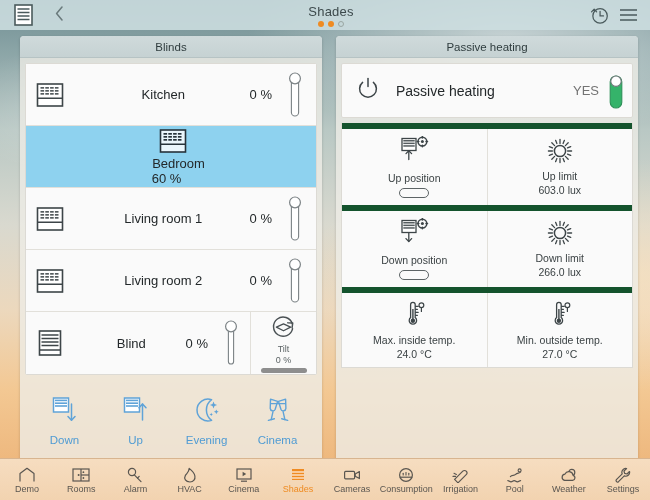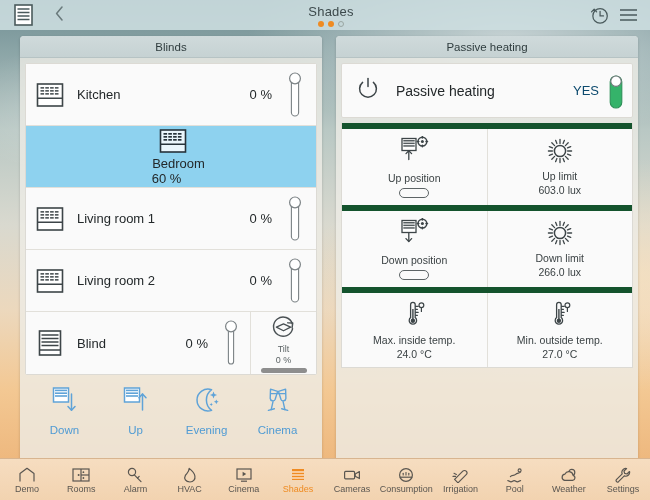--- a/index.html
+++ b/index.html
@@ -86,7 +86,7 @@
   }
   .row:last-child { border-bottom: none; }
   .row.selected { background: #8ed2ef; flex-direction: column; }
-  .row .rlabel { flex: 1; font-size: 13px; color: #23282a; padding-left: 12px; }
+  .row .rlabel { flex: 1; font-size: 13px; color: #23282a; padding-left: 12px; text-align: center; }
   .row .rval { font-size: 13px; color: #23282a; padding-right: 12px; }
 
   

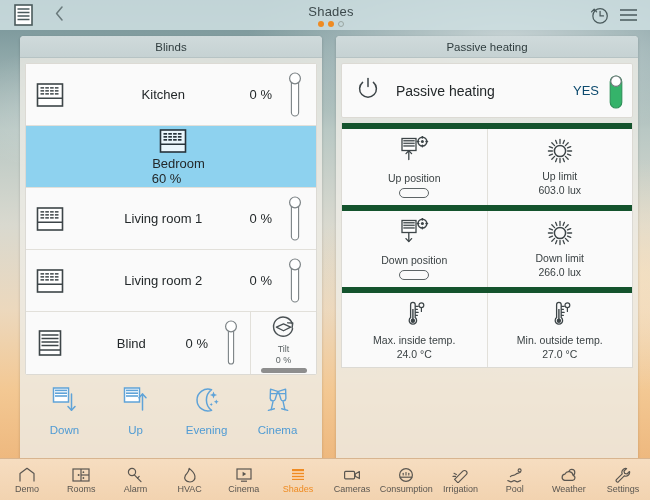--- a/index.html
+++ b/index.html
@@ -123,7 +123,7 @@
     padding: 0 8px 0 12px;
   }
   .ph-top .ph-name { flex: 1; font-size: 14px; color: #23282a; padding-left: 14px; }
-  .ph-top .ph-val { font-size: 13px; color: #0c4a6e; padding-right: 9px; }
+  .ph-top .ph-val { font-size: 13px; color: #737373; padding-right: 9px; }
   .toggle { width: 16px; height: 34px; position: relative; flex: none; }
 
   .grid { margin-top: 5px; border: 1px solid #dcdad4; border-top: none; background: #fafafa; }

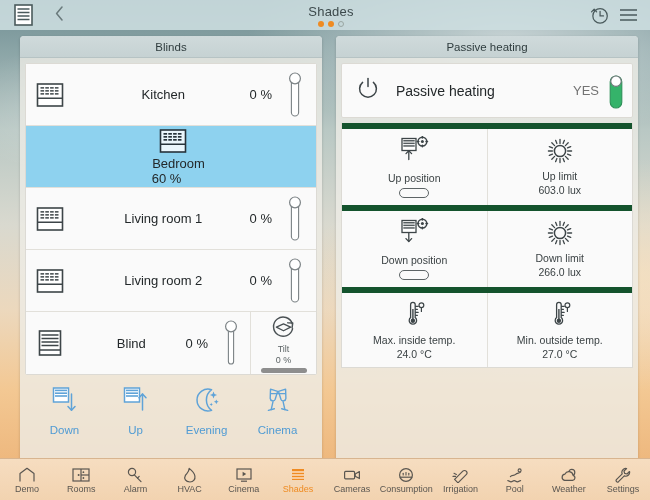--- a/index.html
+++ b/index.html
@@ -108,7 +108,7 @@
   
   .actions {
     display: flex; align-items: center; justify-content: space-around;
-    padding: 10px 4px 12px 4px;
+    padding: 20px 4px 12px 4px;
   }
   .action {
     display: flex; flex-direction: column; align-items: center; gap: 5px;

# # # # #

WORK TO COMPLETE :: Which lines of the data above contain "background"? Copy each one.

ANSWER ::
   .row.selected { background: #8ed2ef; flex-direction: column; }
   .grid { margin-top: 5px; border: 1px solid #dcdad4; border-top: none; background: #fafafa; }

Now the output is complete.